Gratitude is the thankful appreciation for favors received (dictionary definition) and also the acknowledging and confessing with joy and gladness of the benefits and mercies which God bestows upon his children (Mormon Doctrine).
After passing out paper and pencils she asked us to write done five things that we are gratiful for.
Elder Oaks in his conference talk "Give Thanks in All Things" lists twelve things that we should be thankful for (see May 2003 Ensign page 95) -
1- Knowing we are Children of God
2 - The Savior Jesus Christ
3 - The true Gospel of Christ
4 - Commandments
5 - Revelation
6 - Trails and Afflictions
7 - All Things
8 - Priesthood
9 - Family
10 - The Gift of the Holy Ghost
11 - Freedom
12 - Prosperity
President Eyring is his conference talk "O Remember, Remember" gives the following story about starting to write in his gratitute journal -
When our children were very small, I started to write down a few things about what happened every day. Let me tell you how that got started. I came home late from a Church assignment. It was after dark. My father-in-law, who lived near us, surprised me as I walked toward the front door of my house. He was carrying a load of pipes over his shoulder, walking very fast and dressed in his work clothes. I knew that he had been building a system to pump water from a stream below us up to our property.

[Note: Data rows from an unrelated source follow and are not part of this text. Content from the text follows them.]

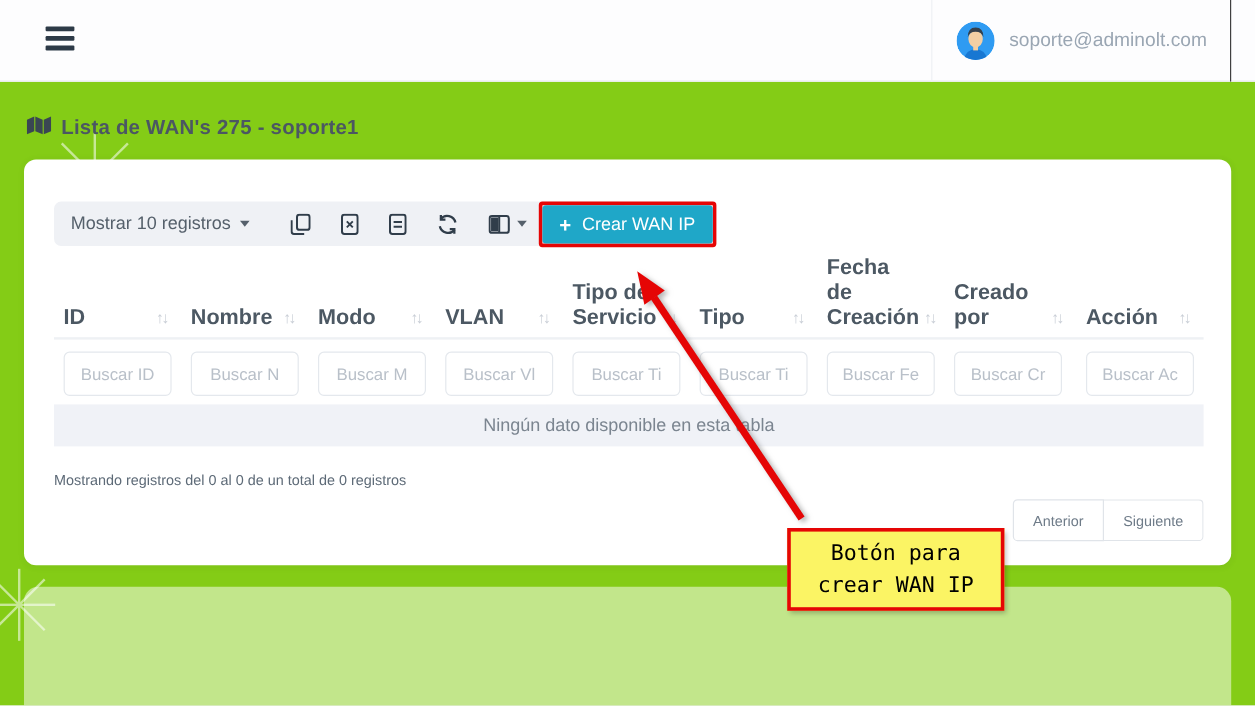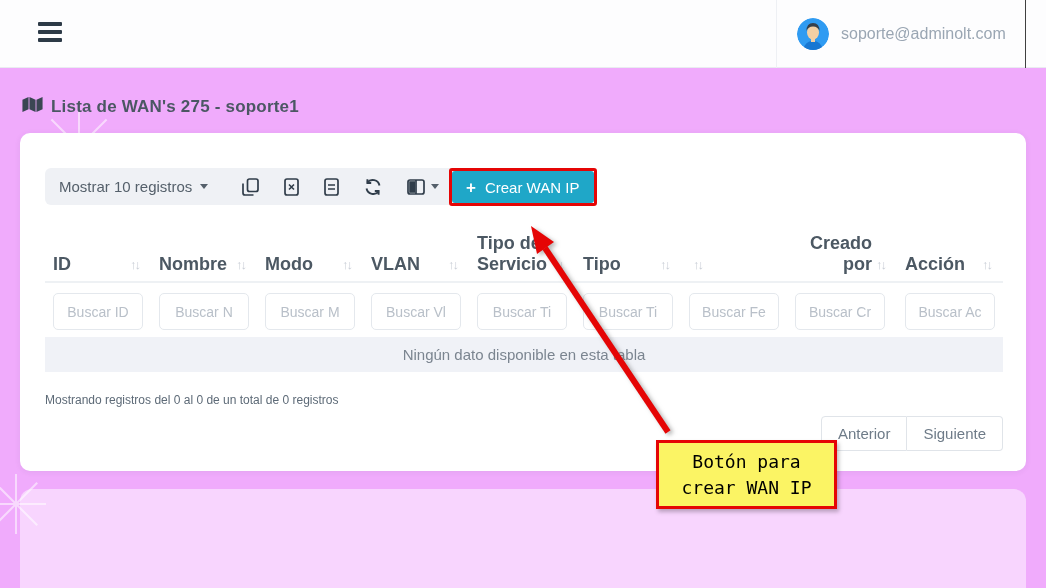"Lista de WAN's 275 -" .page { background: #f0abfc -> #84cc16 }
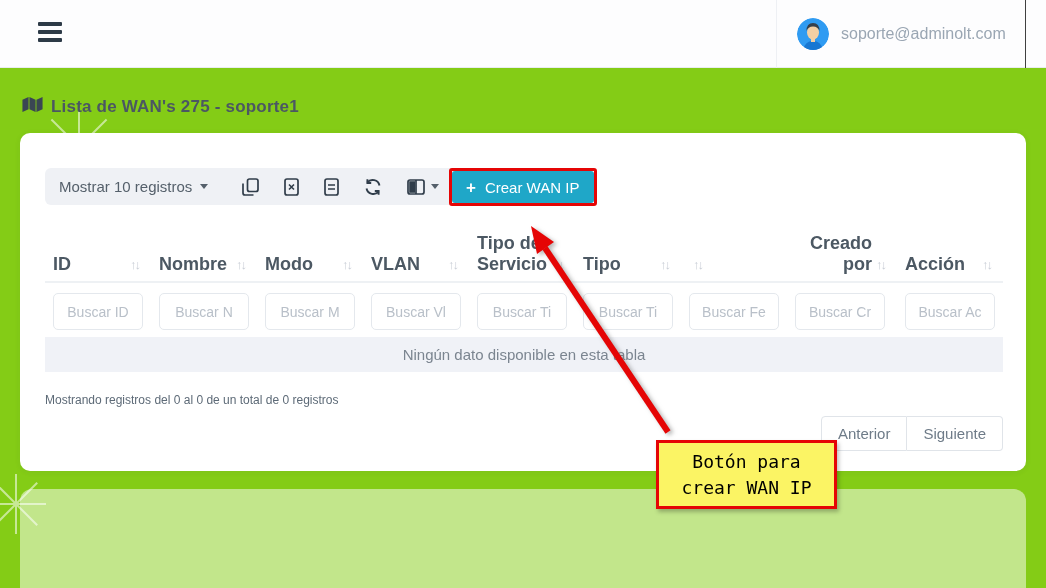"Fecha de Creación" span.th-label { html: none -> <span>Fecha de Creación</span> }
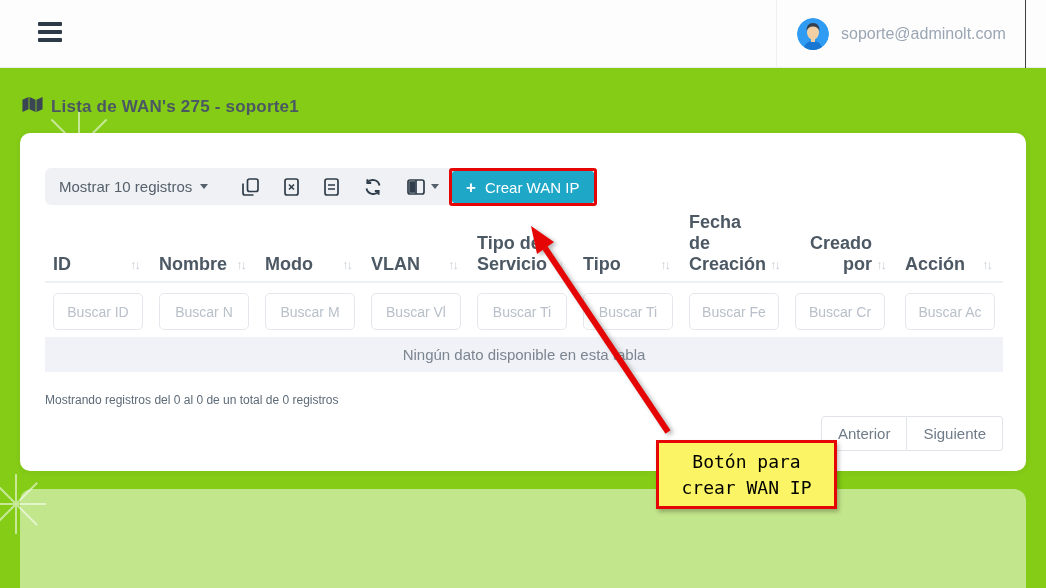"Creado por" div.th { text-align: right -> none }
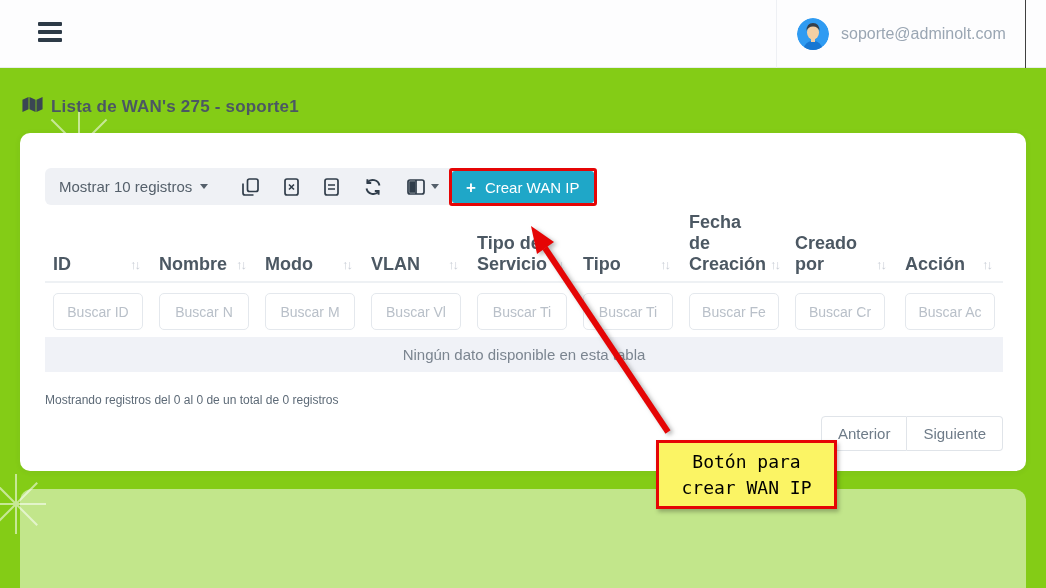"Anterior" .page-btn { font-size: 15px -> 12px }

He smiled, spoke softly, and then rushed past me into the darkness to go on with his work. I took a few steps toward the house, thinking of what he was doing for us, and just as I got to the door, I heard in my mind—not in my own voice—these words: “I’m not giving you these experiences for yourself. Write them down.”
I went inside. I didn’t go to bed. Although I was tired, I took out some paper and began to write. And as I did, I understood the message I had heard in my mind. I was supposed to record for my children to read, someday in the future, how I had seen the hand of God blessing our family. Grandpa didn’t have to do what he was doing for us. He could have had someone else do it or not have done it at all. But he was serving us, his family, in the way covenant disciples of Jesus Christ always do. I knew that was true. And so I wrote it down, so that my children could have the memory someday when they would need it.
I wrote down a few lines every day for years. I never missed a day no matter how tired I was or how early I would have to start the next day. Before I would write, I would ponder this question: “Have I seen the hand of God reaching out to touch us or our children or our family today?” As I kept at it, something began to happen. As I would cast my mind over the day, I would see evidence of what God had done for one of us that I had not recognized in the busy moments of the day. As that happened, and it happened often, I realized that trying to remember had allowed God to show me what He had done.
More than gratitude began to grow in my heart. Testimony grew. I became ever more certain that our Heavenly Father hears and answers prayers. I felt more gratitude for the softening and refining that come because of the Atonement of the Savior Jesus Christ. And I grew more confident that the Holy Ghost can bring all things to our remembrance—even things we did not notice or pay attention to when they happened. (November 2007 Ensign page 66)
A Gratitude Journal is a way to consciously call attention to the things for which we are thankful for each day. By focusing on gratitutde, we become aware of those things and thus create a shift in our thinking to the positive.
Did God send a message that was just for you? Did you see His hand in your life and the lives of your children? Preserve that memory in a Gratitude Journal for that day that you or those that you love will need to remember how much God loves us and how much we need him.